Systems that are closer to the brands and the guest experience — such as hollandamerica.com and the shipboard apps — went back to the brands. People working on the Holland America website now report to an IT leader who answers to HAL’s Antorcha. Same thing for Princess and P&O Australia.
However, the reservations system POLAR, which supports all the brands, remains in the group IT structure.
What’s staying in shared services
The areas continuing in Holland America Group shared services are Holland America-Princess Alaska, IT (group functions), supply chain, transformation management (strategy), shoreside people officer (HR), legal and finance.
Jan Swartz’s seven direct reports
Swartz now has seven direct reports. They include the brand presidents Antorcha, Padgett and Fitzgerald. In a change, Seabourn’s Leibowitz reports to Antorcha.

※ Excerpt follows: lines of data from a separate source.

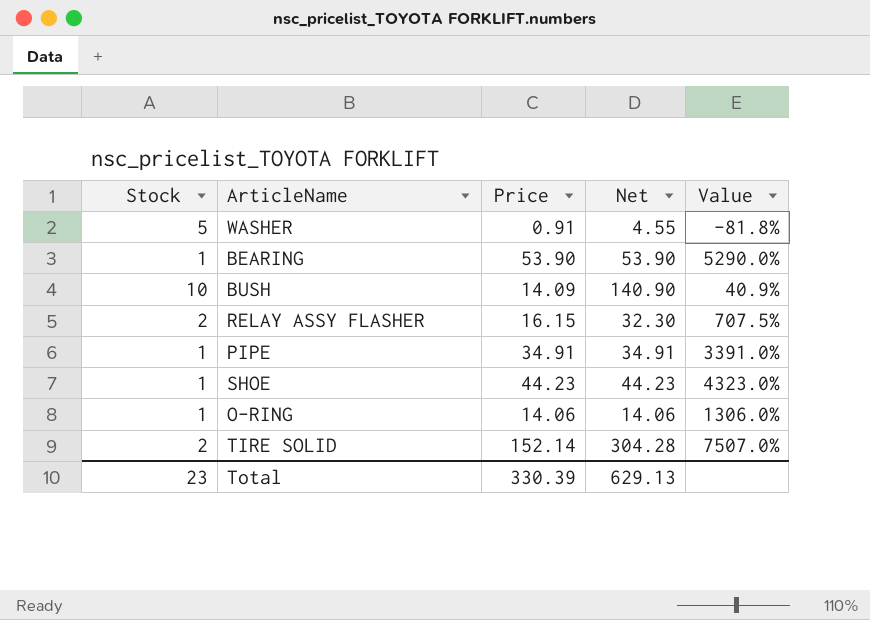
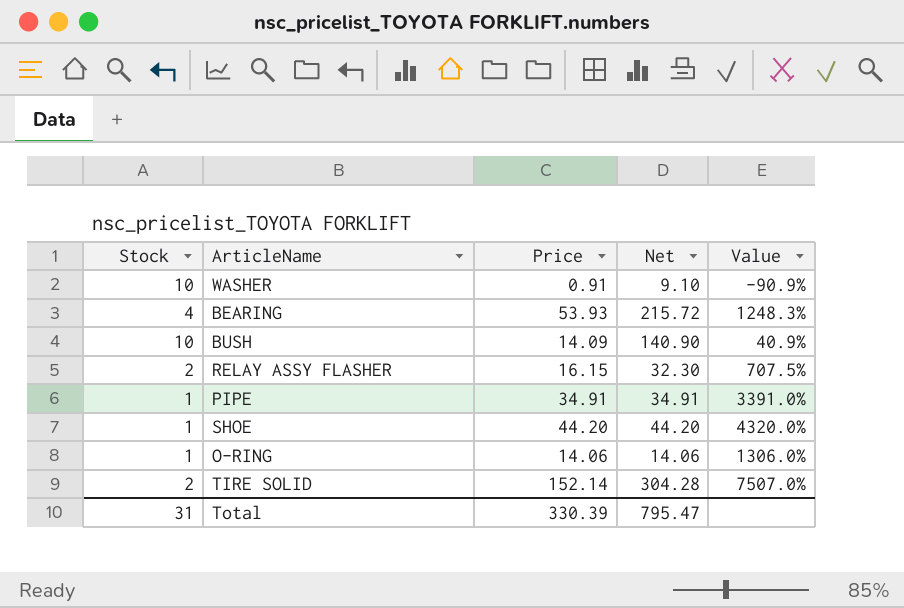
WASHER | Stock: 5 -> 10
WASHER | Net: 4.55 -> 9.10
WASHER | Value: -81.8% -> -90.9%
BEARING | Stock: 1 -> 4
BEARING | Price: 53.90 -> 53.93
BEARING | Net: 53.90 -> 215.72
BEARING | Value: 5290.0% -> 1248.3%
SHOE | Price: 44.23 -> 44.20
SHOE | Net: 44.23 -> 44.20
SHOE | Value: 4323.0% -> 4320.0%
Total | Stock: 23 -> 31
Total | Net: 629.13 -> 795.47

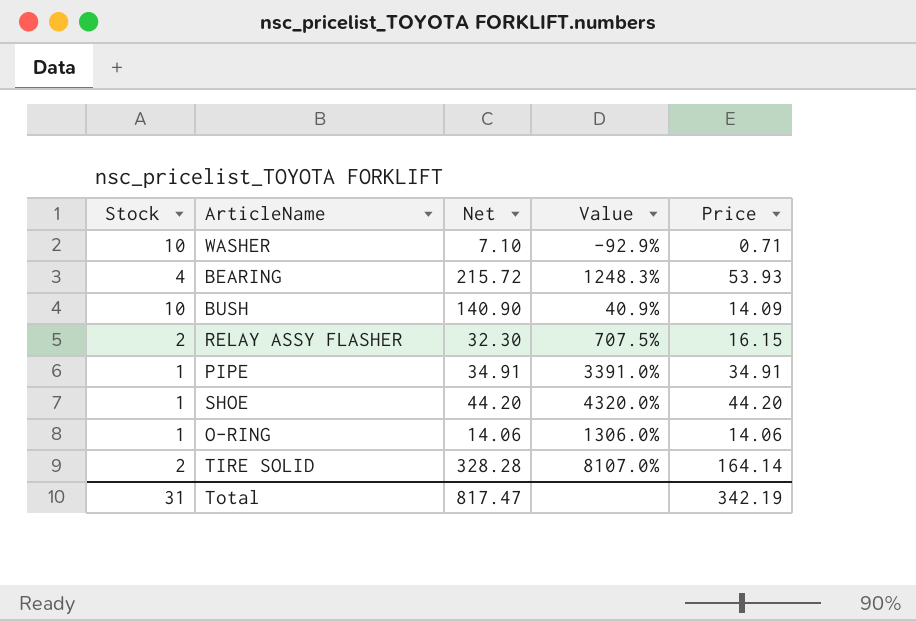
column Price | position: 3 -> 5
WASHER | Net: 9.10 -> 7.10
WASHER | Value: -90.9% -> -92.9%
WASHER | Price: 0.91 -> 0.71
TIRE SOLID | Net: 304.28 -> 328.28
TIRE SOLID | Value: 7507.0% -> 8107.0%
TIRE SOLID | Price: 152.14 -> 164.14
Total | Net: 795.47 -> 817.47
Total | Price: 330.39 -> 342.19

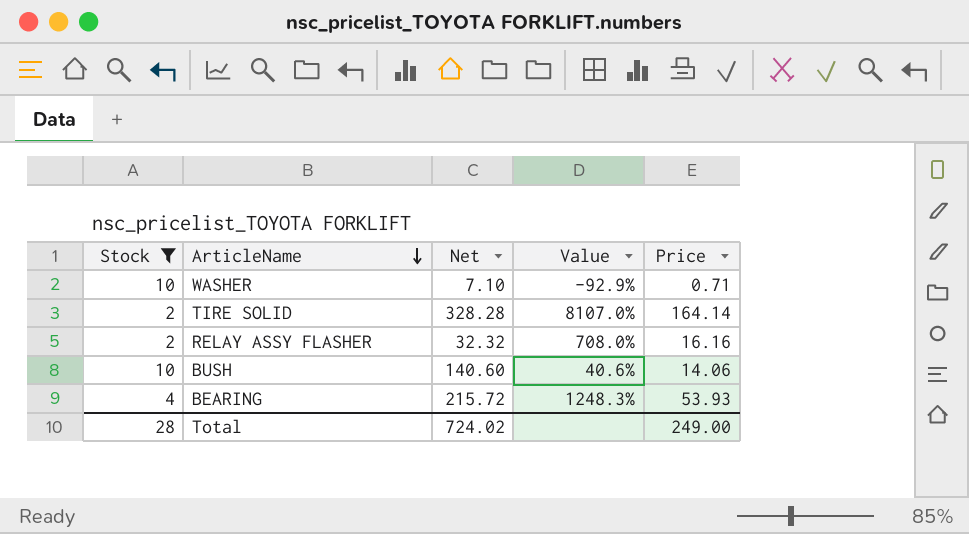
filter: none -> Stock != 1
row order: none -> ArticleName descending
RELAY ASSY FLASHER | Net: 32.30 -> 32.32
RELAY ASSY FLASHER | Value: 707.5% -> 708.0%
RELAY ASSY FLASHER | Price: 16.15 -> 16.16
BUSH | Net: 140.90 -> 140.60
BUSH | Value: 40.9% -> 40.6%
BUSH | Price: 14.09 -> 14.06
Total | Stock: 31 -> 28
Total | Net: 817.47 -> 724.02
Total | Price: 342.19 -> 249.00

Swartz’s other direct reports are Simon Waldron, CFO for the Holland America Group; Natalya Leahy, COO, who oversees all the shared services functions; Paul McClelland, VP governance, safety, environmental operations and policy; and Sandy Olsen, VP corporate affairs (who joined from Carnival Australia in May 2022).
Folding corporate innovation into Princess Cruises
Before Padgett was named Princess president in October 2021, he was chief experience and innovation officer at Carnival Corp. & plc where his team developed the Medallion wearable and IoT technology, among numerous other initiatives. Swartz said Padgett has been integrating the innovation leadership into his Princess organization.
So, are things settled?
After these changes, can more be expected?
Swartz answered: ‘There’s always evolution. All corporations continue to evolve just as the market dynamics demand.’